Zugegeben, sie hatte eher furchtsam und mit Unbehagen zu lesen begonnen. Die schiere Unendlichkeit der Literatur hatte sie eingeschüchtert, sie wusste nicht, wie sie die Sache angehen sollte; ihre Lektüre folgte keinem System, ein Buch führte zum anderen, oft las sie zwei oder drei gleichzeitig. In der nächsten Phase hatte sie angefangen, sich Notizen zu machen, und bald schon las sie nie mehr ohne Bleistift.
Auch weiterhin reist die Queen durchs Land. Hofbeamte bereiten die Menschen, die in ihre Nähe gelassen werden, auf mögliche Gesprächsthemen vor. Aber statt die üblichen Fragen zu stellen – „Hatten Sie einen weiten Weg?“ –, erkundigt Ihre Majestät sich plötzlich: „Was lesen Sie denn gerade?“ Damit bringt sie die meisten Gesprächspartner in Verlegenheit. Allmählich spricht es sich jedoch herum, dass die Queen sich für Literatur interessiert.
Viele hofften auf ein […] Gespräch unter Gleichgesinnten, wenn sie sagten, sie läsen Harry Potter, aber darauf antwortete die Queen (die mit Fantasy nichts anfangen konnte) regelmäßig mit einem knappen „Ja, das hebe ich mir für Regentage auf“ und wandte sich rasch zum Gehen.
Statt Blumen überreichen ihr die Menschen nun Bücher. Darüber klagt eine Hofdame:
„Heutzutage bringen sie die Bücher mit, die sie gerade lesen, oder, man stelle sich vor, die sie schreiben, und wenn man das Pech hat, Dienst zu haben, braucht man praktisch einen Einkaufswagen. Wenn ich Romane durch die Gegend schieben wollte, wäre ich Buchhändlerin geworden.

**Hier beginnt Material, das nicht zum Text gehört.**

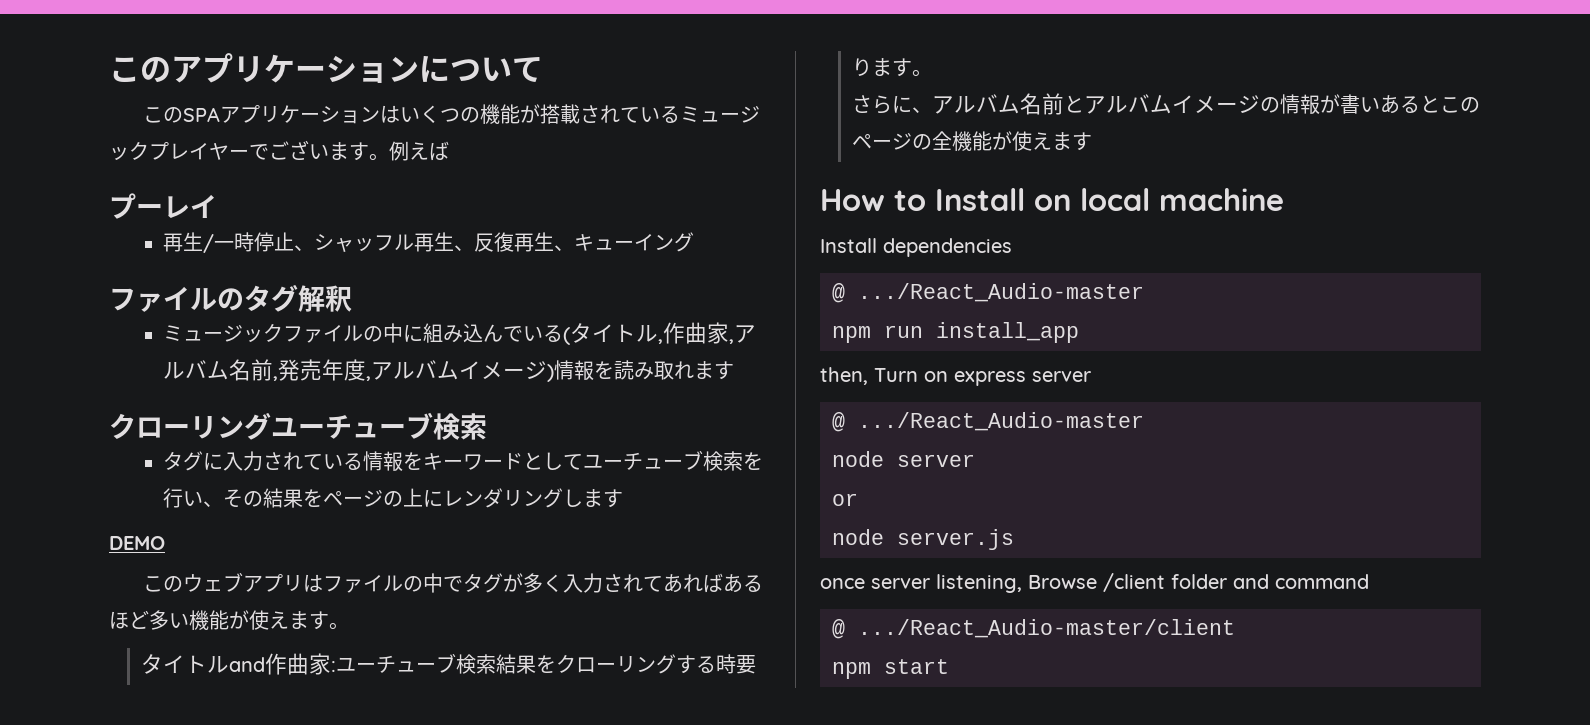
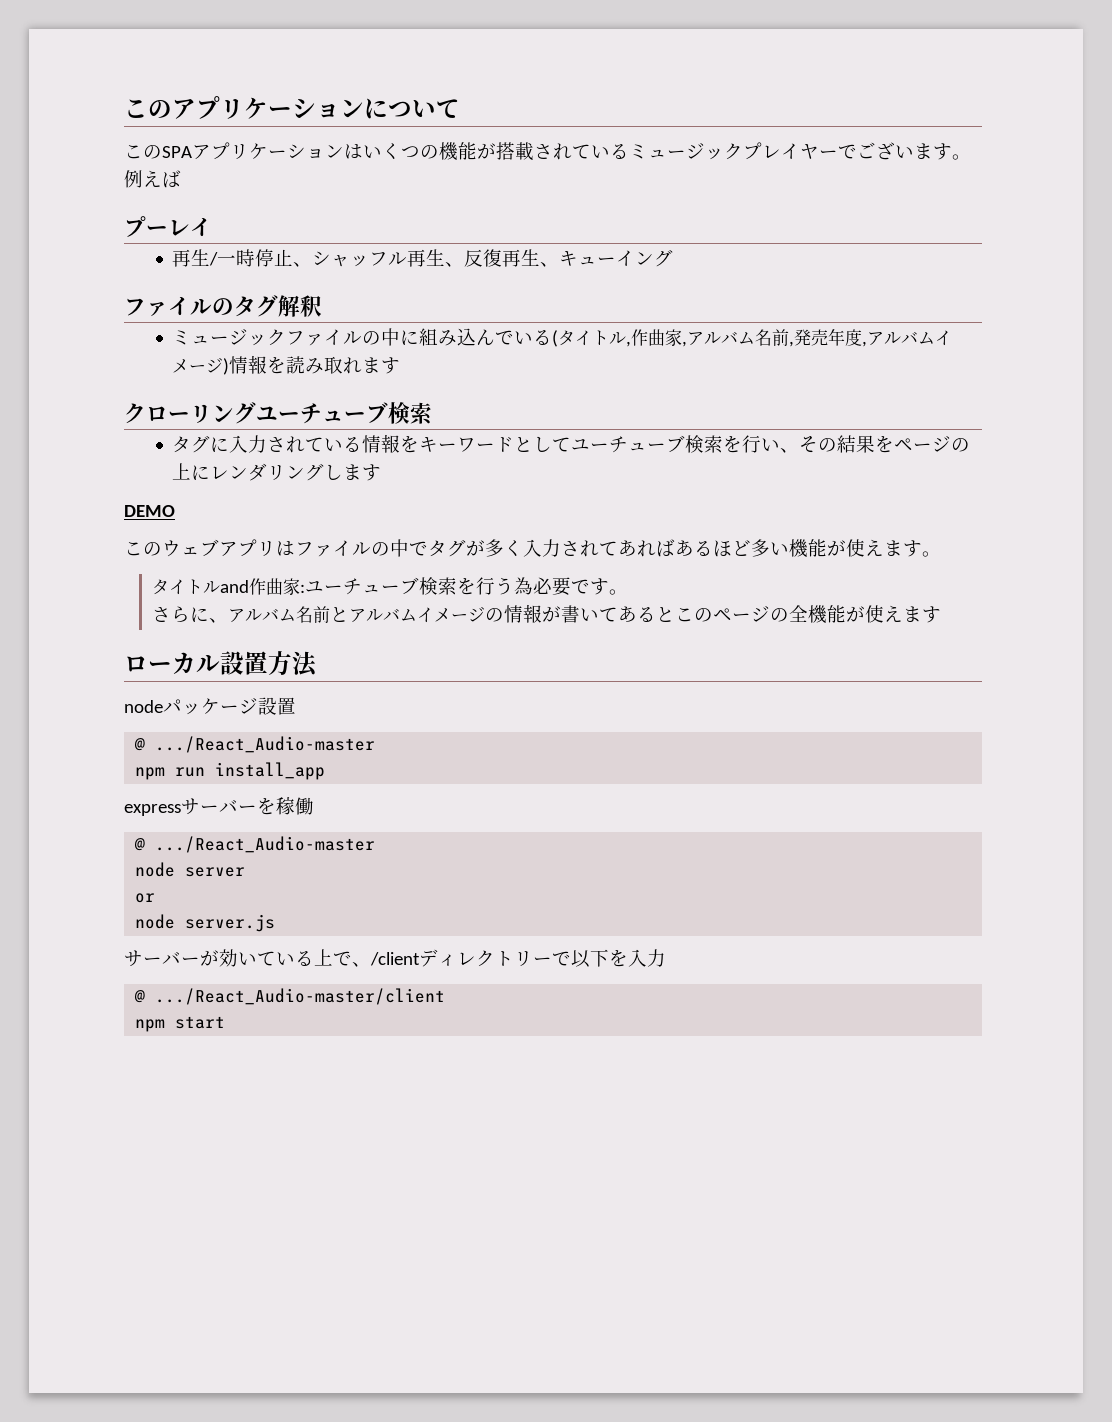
[496,654,757,674] [852,58,893,77] 結果をクローリングする時要りま -> [456,577,590,596] を行う為必要で
(1381, 104) none -> [598,607,618,622] て
[820,188,1284,211] [820,238,1012,257] How to Install on local machine // Install dependencies -> [124,651,318,677] [124,697,296,715] ローカル設置方法 // nodeパッケージ設置
[820,367,1091,386] then, Turn on express server -> [124,797,314,816] expressサーバーを稼働
[820,573,1369,593] once server listening, Browse /client folder and command -> [124,949,666,968] サーバーが効いている上で、/clientディレクトリーで以下を入力

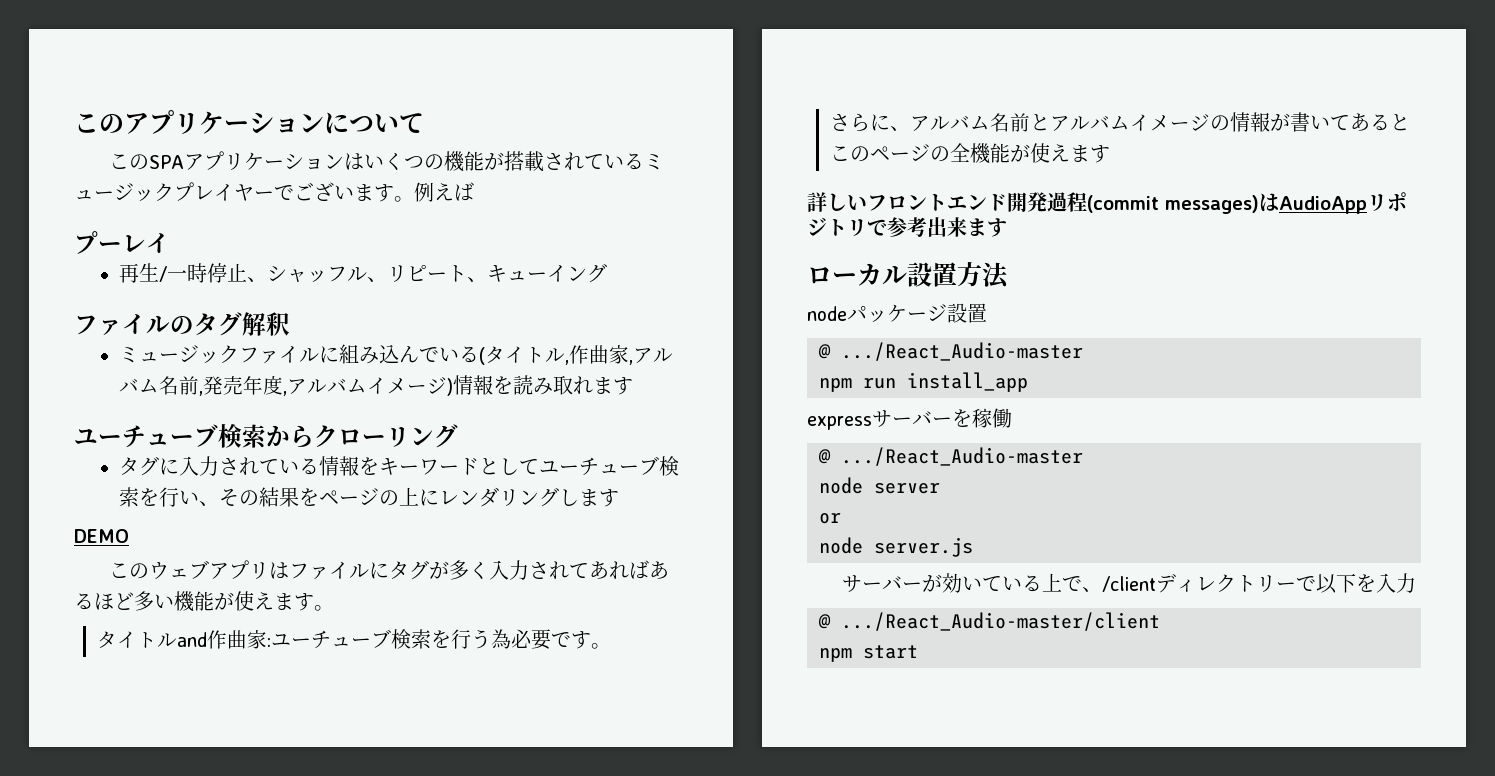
[407,249,541,267] 再生、反復再生 -> [367,265,468,282] 、リピート
[362,328,401,346] の中 -> (320, 355) none
[124,402,432,425] クローリングユーチューブ検索 -> [74,424,458,449] ユーチューブ検索からクローリング
[371,539,428,557] の中で -> [368,562,389,579] に
(941, 614) none -> [807,192,1407,214] [807,217,1007,237] // 詳しいフロントエンド開発過程(commit messages)はAudioAppリポジトリで参考出来ます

Ich fürchte, Ihre Majestät wird langsam ein bisschen schwierig, wie man so sagt.“
Eines Tages meint die Queen, es wäre doch amüsant, Autoren einzuladen, deren Bücher sie inzwischen kennt. Aber der Empfang ist eine Enttäuschung, denn auch schüchterne Schriftsteller werden in der Gruppe schwatzhaft und lassen es an Respekt gegenüber Ihrer Majestät fehlen, um ihre intellektuelle Unabhängigkeit zu demonstrieren.
Schriftsteller, so war ihr bald klar, begegnete man am besten auf den Seiten ihrer Bücher, und sie waren ebenso sehr Fantasiefiguren ihrer Leser wie ihre Romanhelden.

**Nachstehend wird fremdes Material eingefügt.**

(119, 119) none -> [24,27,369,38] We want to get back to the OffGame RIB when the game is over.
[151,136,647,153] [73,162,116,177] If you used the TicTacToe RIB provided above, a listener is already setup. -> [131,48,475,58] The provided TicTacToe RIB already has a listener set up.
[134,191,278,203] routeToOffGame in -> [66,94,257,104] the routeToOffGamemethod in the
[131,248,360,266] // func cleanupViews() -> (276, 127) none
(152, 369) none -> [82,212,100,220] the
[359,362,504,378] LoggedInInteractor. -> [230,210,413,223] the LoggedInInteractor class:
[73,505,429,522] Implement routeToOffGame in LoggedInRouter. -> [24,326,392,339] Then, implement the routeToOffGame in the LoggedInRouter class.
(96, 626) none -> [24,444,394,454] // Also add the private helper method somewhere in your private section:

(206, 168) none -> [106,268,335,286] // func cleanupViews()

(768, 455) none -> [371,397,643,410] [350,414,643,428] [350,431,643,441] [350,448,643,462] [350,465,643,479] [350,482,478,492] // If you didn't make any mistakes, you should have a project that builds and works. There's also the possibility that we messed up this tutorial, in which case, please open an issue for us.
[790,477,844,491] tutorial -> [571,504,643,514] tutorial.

Während eines Sommeraufenthalts im Schloss Balmoral liest die Queen „Auf der Suche nach der verlorenen Zeit“ von Marcel Proust und dazu die Proust-Biografie von George Painter.
Bei einem Staatsbesuch in Kanada lernt sie Alice Munro („Tricks“) kennen. Als sie zurückkommt, ist Norman nicht mehr da. Sir Kevin nutzte nämlich ihre Abwesenheit, um den Pagen, den man für die neue Leidenschaft der Königin verantwortlich macht, zum Literaturstudium an die Universität von East Anglia in Norwich abzuschieben.
Durch das Lesen von Romanen entwickelt die Queen die Fähigkeit, sich in die Lage anderer Menschen zu versetzen. Das bleibt nicht unbemerkt, aber die Hofbeamten halten das ungewohnte Mitgefühl der Queen für ein Zeichen ihrer Vergreisung, und als sich herumspricht, dass sie neuerdings auch Notizen macht, befürchtet man allgemein, dass sie an Alzheimer leidet und deshalb auf Gedankenstützen angewiesen ist. Anlass zur Sorge gibt auch die Beobachtung einer gewissen Verwahrlosung der Königin: Es kommt vor, dass sie innerhalb von zwei Wochen zweimal dasselbe Kleid trägt!
Nach einer Weile reduziert die Queen die Zahl der Bücher, die sie liest, schreibt jedoch umso mehr in ihre Notizhefte und denkt nach.
Lesen war nicht viel mehr als Zuschauen, Schreiben jedoch war Tun, und Tun war ihre Pflicht.
Wenn Sie noch nicht erfahren möchten, wie es weitergeht,
überspringen Sie bitte vorerst den Rest der Inhaltsangabe.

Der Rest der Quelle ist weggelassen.